Doula Support and Breastfeeding

This past week we celebrated World Doula Week 2018.The purpose of World Doula Week (WDW) is to empower doulas all over the world to improve the physiological, social, emotional, and psychological health of women, newborns and families in birth and in the postpartum period. In an effort to highlight the work of doulas right here in the Tampa Bay community we set out to interview some of the leaders in labor and postpartum support. We are honored to share the passion, experience and words of wisdom from Taylor Bland of Trinity Caim Birth Services, Yamel Belen of One Love Doula Services, Cheryl Waterbury of Calming Presence Birth Services, Christie Collbran of Buddha Belly Birth and Jessy French-King a labor doula.

As IBCLCs we are passionate about breastfeeding and we know doulas can make a huge difference when it comes to birth and breastfeeding outcomes. We have some great relationships with doulas serving mutual families already, but it's great to know who all is out there so we can better collaborate.

We hope you enjoy reading about the doula support options in our community and how with their support, knowledge and experience you can enjoy positive breastfeeding outcomes. Happy reading!


Welcome everyone! Thanks for taking the time to participate. We know you are all experienced and passionate birth workers. Our first question is about you! What kind of doula work do you specialize in and what brought you to this work?

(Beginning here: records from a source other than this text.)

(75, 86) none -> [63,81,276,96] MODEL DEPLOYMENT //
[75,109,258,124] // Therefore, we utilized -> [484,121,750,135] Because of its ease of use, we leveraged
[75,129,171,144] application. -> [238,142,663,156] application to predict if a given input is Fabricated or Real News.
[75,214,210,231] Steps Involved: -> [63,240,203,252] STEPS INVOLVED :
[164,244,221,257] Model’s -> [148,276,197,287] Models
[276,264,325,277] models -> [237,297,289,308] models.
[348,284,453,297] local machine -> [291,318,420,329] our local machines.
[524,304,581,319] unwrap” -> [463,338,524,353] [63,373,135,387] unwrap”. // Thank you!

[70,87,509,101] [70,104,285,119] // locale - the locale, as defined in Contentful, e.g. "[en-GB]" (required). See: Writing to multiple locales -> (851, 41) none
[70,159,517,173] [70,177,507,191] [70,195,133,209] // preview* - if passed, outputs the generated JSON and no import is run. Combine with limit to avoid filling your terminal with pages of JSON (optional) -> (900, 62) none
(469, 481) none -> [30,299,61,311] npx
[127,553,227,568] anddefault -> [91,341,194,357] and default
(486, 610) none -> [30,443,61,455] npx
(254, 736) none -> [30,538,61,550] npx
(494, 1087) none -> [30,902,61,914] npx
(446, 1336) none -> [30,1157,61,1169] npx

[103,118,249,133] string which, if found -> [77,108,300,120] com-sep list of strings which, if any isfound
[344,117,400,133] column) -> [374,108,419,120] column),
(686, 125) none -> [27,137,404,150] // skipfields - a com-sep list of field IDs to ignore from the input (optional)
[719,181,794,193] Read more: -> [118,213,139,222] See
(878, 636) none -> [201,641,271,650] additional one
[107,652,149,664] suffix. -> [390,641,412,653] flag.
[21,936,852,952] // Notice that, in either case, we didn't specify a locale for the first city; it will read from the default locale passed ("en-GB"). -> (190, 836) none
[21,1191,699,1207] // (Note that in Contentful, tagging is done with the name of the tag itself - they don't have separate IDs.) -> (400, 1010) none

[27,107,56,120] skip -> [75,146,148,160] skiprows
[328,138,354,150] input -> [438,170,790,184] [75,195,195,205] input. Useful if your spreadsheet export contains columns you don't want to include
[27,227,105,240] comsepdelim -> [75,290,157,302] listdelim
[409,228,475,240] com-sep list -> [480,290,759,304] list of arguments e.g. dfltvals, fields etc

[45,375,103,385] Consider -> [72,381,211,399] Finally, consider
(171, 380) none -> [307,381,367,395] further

Taylor: "I specialize in birth, bereavement and post-partum doula work, also offering placenta services! What brought me to be a doula was having a traumatic birth experience myself. I was luckily able to still deliver naturally, but to my disbelief, my midwife was not the person I thought she was, when it came to being there for me during my birth. Despite my poor experience, I am blessed to say that it encouraged me to educate myself more on the birth community, education and more, and I wanted to help as many women as possible have a POSITIVE experience, when they look back on their birth. All women deserve that! Bereavement called to me because I feel that there is a lack of education and support internationally for grieving parents, and something needs to be done about that lack thereof!

Yamel: "I am an RN and doula. I specialize in labor/birth support as well as postpartum doula support which includes loads of lactation support."

Cheryl: "The majority of my clients choose to birth in hospitals. It's not necessarily what I set out to do, but I have become very comfortable in the hospital setting and feel this is the environment where birthing people meed the most support. In second place is supporting births at birth centers. I rarely am invited to support home births. I have been to every hospital in Tampa Bay so far, except Florida Hospital Wesley Chapel. I became a doula as a second career, after retiring from being a teacher of the Deaf. The births of my own children were amazing and empowering and ever since those experiences I had a secret passion for birth (in the 1980s). But it wasn't until considering a career change that I considered birth work as a realistic way to earn a living. Over the years I heard so many births stories from friends and colleagues that were vastly different than my own positive stories. I wanted a way to educate expectant parents about their option and help them achieve the kind of births they wanted."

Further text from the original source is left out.